Vitali v. Reit Management & Research, LLC

36 N.E.3d 64, 88 Mass. App. Ct. 99
CourtMassachusetts Appeals Court
DecidedAugust 21, 2015
DocketAC 14-P-1304
StatusPublished
Cited by11 cases

This text of 36 N.E.3d 64 (Vitali v. Reit Management & Research, LLC) is published on Counsel Stack Legal Research, covering Massachusetts Appeals Court primary law. Counsel Stack provides free access to over 12 million legal documents including statutes, case law, regulations, and constitutions.

Bluebook
Vitali v. Reit Management & Research, LLC, 36 N.E.3d 64, 88 Mass. App. Ct. 99 (Mass. Ct. App. 2015).

Opinion

Milkey, J.

The plaintiff, Donna Vitali, worked as a bookkeeper for the defendant, Reit Management & Research, LLC (company), a property management firm. She was paid by the hour, and pursuant to both statute and company policy, she was to be paid overtime at one and one-half times the regular rate for any work done in excess of forty hours in a given week. See G. L. c. 151, § 1A. She brought the current action alleging that she accrued overtime that was not credited by the system the company had in place to keep track of employee hours. In a detailed and thoughtful decision, a Superior Court judge allowed the company’s motion for summary judgment. Because we conclude that there are material facts in dispute, we reverse.

Standard of review. Our review of the allowance of a motion for summary judgment is de novo. Deutsche Bank Natl. Trust Co. *100 v. Fitchburg Capital, LLC, 471 Mass. 248, 252-253 (2015). Disputed facts are to be read in the light most favorable to the nonmoving party, in this case, Vitali. Id. at 250. “The moving party must affirmatively show that there is no real issue of fact, all doubts being resolved against the party moving for summary judgment.” Shawmut Worcester County Bank, N.A. v. Miller, 398 Mass. 273, 281 (1986) (quotation omitted). Evidence in the record is considered together with all reasonable inferences to be drawn from the record. Godfrey v. Globe Newspaper Co., 457 Mass. 113, 119 (2010).

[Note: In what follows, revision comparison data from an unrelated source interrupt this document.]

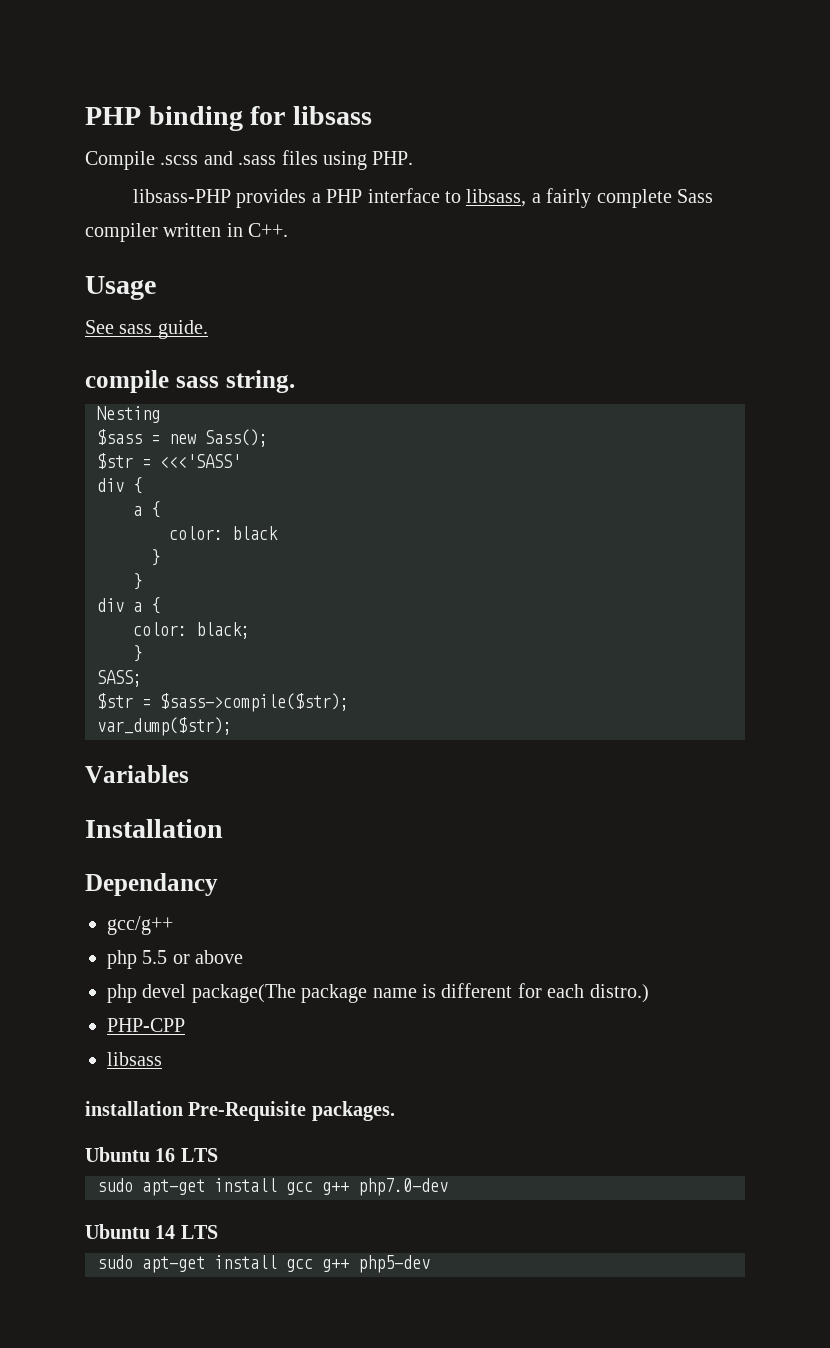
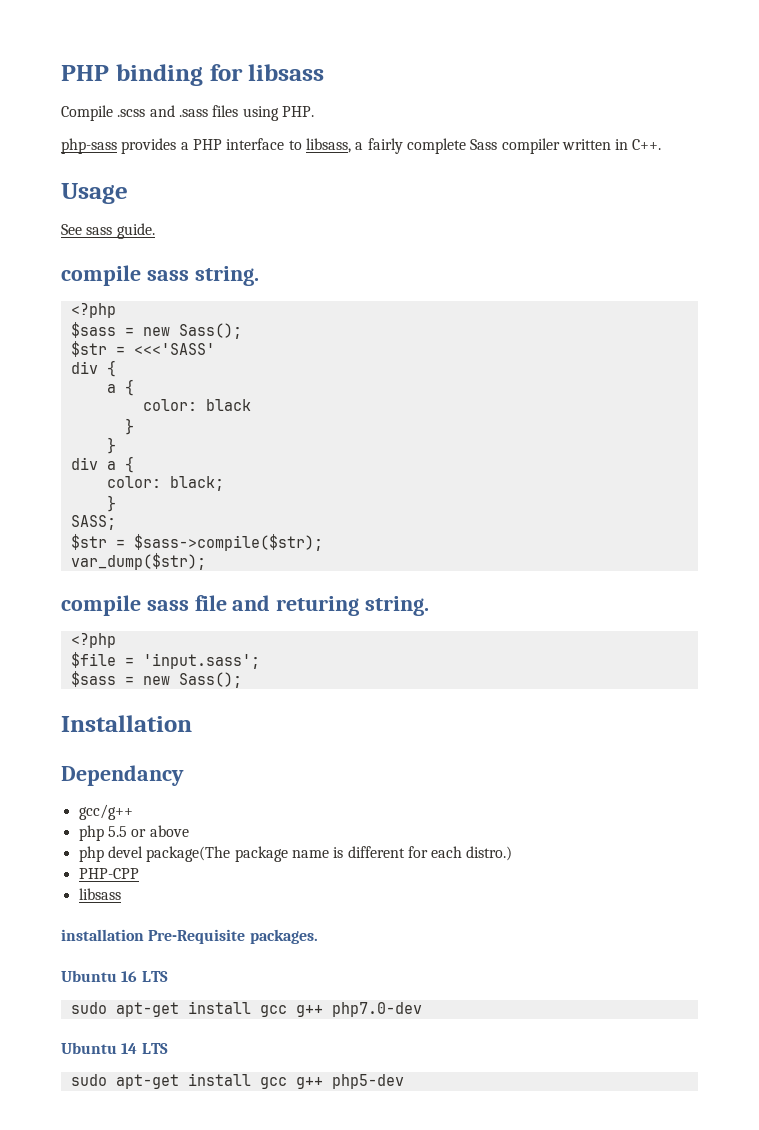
- libsass-PHP provides a PHP interface to libsass, a fairly complete Sass compiler written in C++.
+ php-sass provides a PHP interface to libsass, a fairly complete Sass compiler written in C++.
  compile sass string.
- Nesting
+ <?php
- Variables
+ compile sass file and returing string.
+ <?php
+ $file = 'input.sass';
+ $sass = new Sass();

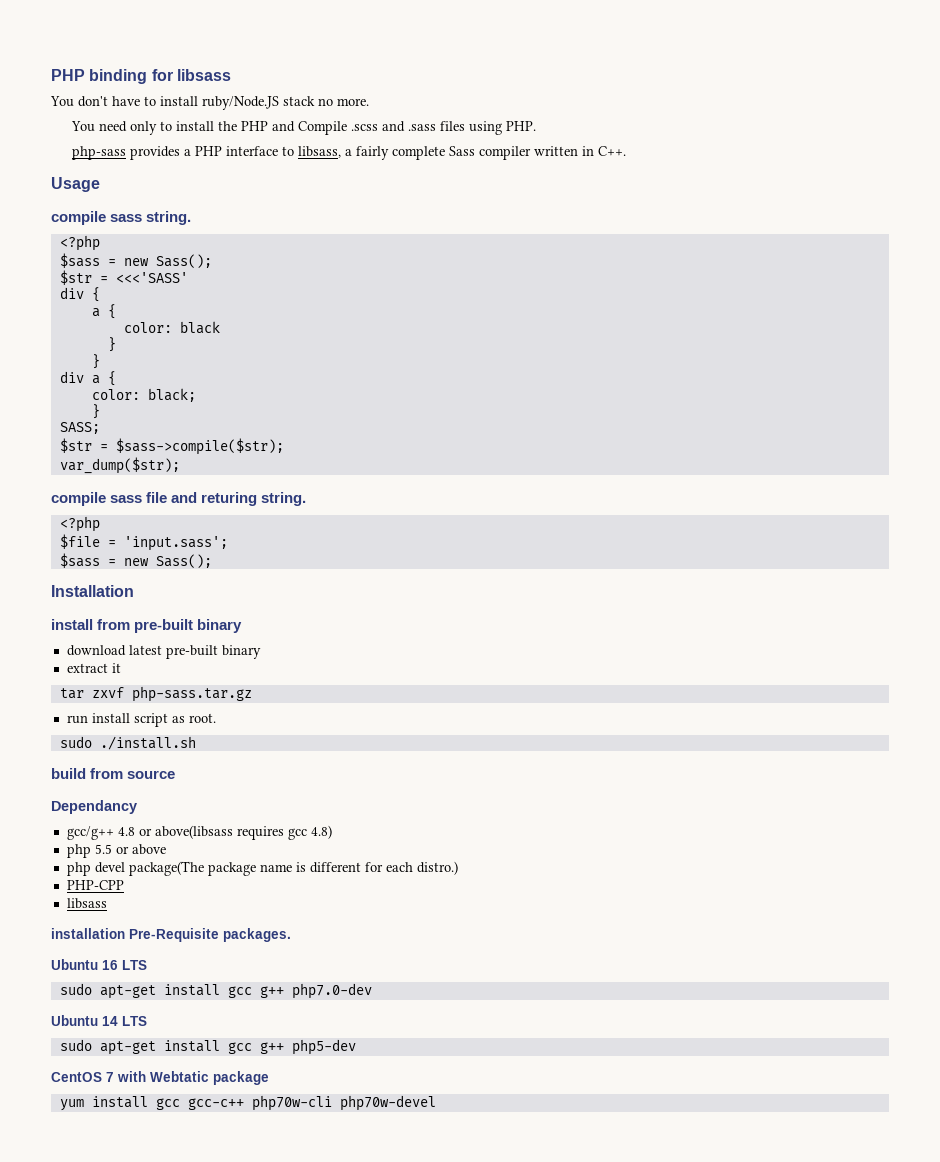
- Compile .scss and .sass files using PHP.
+ You don't have to install ruby/Node.JS stack no more.
+ You need only to install the PHP and Compile .scss and .sass files using PHP.
- See sass guide.
+ install from pre-built binary
+ download latest pre-built binary
+ extract it
+ tar zxvf php-sass.tar.gz
+ run install script as root.
+ sudo ./install.sh
+ build from source
  Dependancy
- gcc/g++
+ gcc/g++ 4.8 or above(libsass requires gcc 4.8)
+ CentOS 7 with Webtatic package
+ yum install gcc gcc-c++ php70w-cli php70w-devel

Background. 1. The nature of the dispute. Vitali was scheduled to work from nine to five, five days per week, with a paid one-hour lunch break. Both sides agree that lunch breaks do not count toward overtime. They also agree that if an employee has to work during what otherwise would be a lunch break, the employee gets no extra pay for doing so (since she or he is already being paid for that time). However, such worked lunch time can be counted toward the forty-hour overtime threshold, thus potentially indirectly increasing the employee’s over-all compensation. Vitali claims that she regularly worked during her lunch breaks even though that time was not recorded in the particular timekeeping system that the company used during the relevant period. She brought this action pursuant to G. L. c. 151, § 1A, purportedly as a class action, seeking the extra compensation that would be due if she and others similarly situated were credited for such lunch time work. 1

2. The company’s timekeeping system. On February 15, 2010, the company implemented a new electronic timekeeping system. 2 Under this system, which was known as Kronos, hourly employees were required to use their computer terminals to “punch in” when they first arrived on a given day, and to “punch out” when they left. At the center of this case is how the company, relying on Kronos, accounted for employee lunch breaks. As the company acknowledged, when Kronos was first implemented, it did not have the “functionality” to allow employees to punch out for lunch and to punch back in when they returned. The absence of *101 that feature created a potential discrepancy between the hours that an employee “clocked” using Kronos and the time they actually worked. Thus, for example, if Vitali confined her work to the scheduled nine-to-five work day and took her allotted one-hour paid lunch breaks, she would clock forty hours even though she actually worked only thirty-five hours. As a result, if Vitali performed work outside of the ordinary nine-to-five work day, the time automatically would be captured as clocked hours, but any time she spent working during lunch would not similarly be reflected. Thus, regardless of whether Vitali worked through all (or part) of lunch or took her full allotted lunch break, her hours clocked in Kronos would be the same.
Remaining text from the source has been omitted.